Way back in February 2001, Globalstar, L.P., Globalstar Capital Corporation and Globalstar Telecommunications Limited (collectively "Old Globalstar") were accused of making false and misleading statements regarding Globalstar’s financial prospects and condition. That case culminated in one of those ultra-rare securities class action trials, and ultimately settled for $20 million.

After the complaints in the first case were filed, but before that case went to trial, all of the Old Globalstar entities filed for bankruptcy protection.

Fast forward to 2007.

The Globalstar entities have reorganized as Globalstar, Inc. (NASDAQ: GSAT), filed a registration statement for a new IPO, and, as of last week, been hit with a fresh group of securities class actions.
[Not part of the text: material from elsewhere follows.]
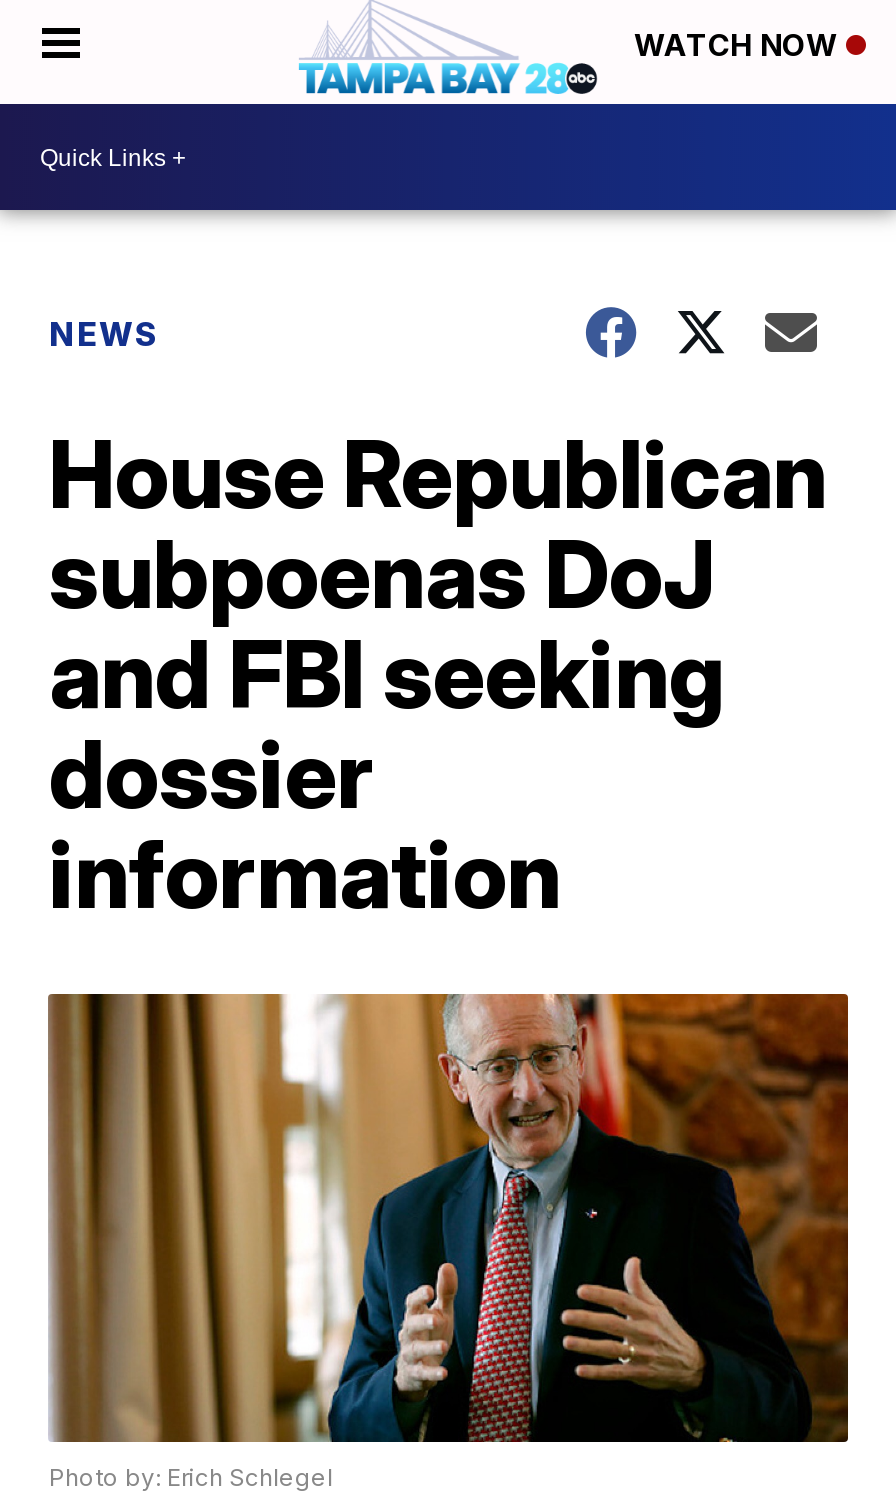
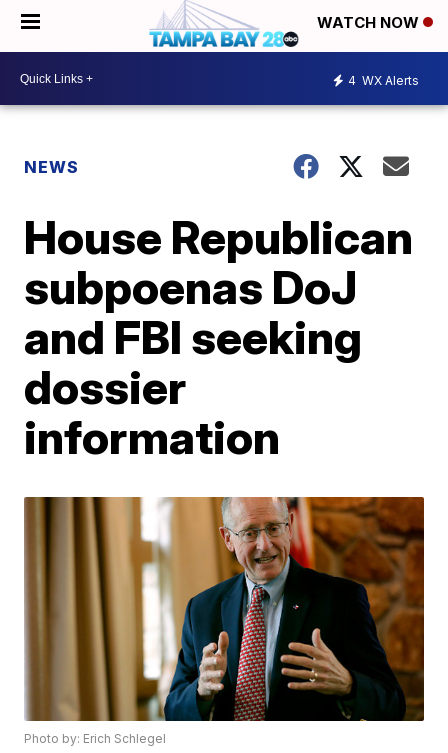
+ 4 WX Alerts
How then do allegations of serial recidivism help to establish the scienter of a defendant corporation?

There are at least three distinct tests for corporate scienter, including two versions of the "collective scienter" theory being applied by the courts today.
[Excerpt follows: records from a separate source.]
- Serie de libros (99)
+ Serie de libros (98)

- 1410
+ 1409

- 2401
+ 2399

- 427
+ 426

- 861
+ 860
Under the collective scienter theory, the analysis is based on the collective knowledge of the corporation's employees.

Under the stronger version of the collective scienter theory, a plaintiff can establish that the corporation acted with fraudulent intent without any reference to a particular employee. See, e.g. In re Dynex Capital, Inc. Sec. Litig., 2006 WL 1517580 (S.D.N.Y. June 2, 2006).

Under the weaker version of the collective scienter theory, a plaintiff need only establish that a management-level employee of the corporation acted with the requisite fraudulent intent, even if that employee is not a defendant and did not make any alleged false statement. See, e.g. In re Sonus Networks, Inc. Sec. Litig., 2006 WL 1308165 (D. Mass. May 10, 2006); In re Marsh & McLennan Companies, Inc. Sec. Litig., 2006 WL 2057194 (S.D.N.Y. July 20, 2006).

At the far end of the spectrum, and seemingly losing support by the day, is the concept that the corporate scienter analysis could only be determined by looking:

to the state of mind of the individual corporate official or officials who make or issue the statement . . . rather than generally to the collective knowledge of all the corporation's officers and employees acquired in the course of their employment.

Southland Sec. Corp. v. INSpire Ins. Solutions, Inc., 365 F.3d 353 (5th Cir. 2004).

While the new Globalstar cases have just been filed, the overlap of six senior officers or directors between the old and new entities (none of whom are currently named as defendants in the new litigation) may provide an interesting test case for the limits of the collective scienter theory.

Comments

The new cases only allege violations of the Securities Act of 1933 so there is no need to prove scienter.

The press releases indicate that claims have been filed under the Securities Exchange Act of 1934 as well.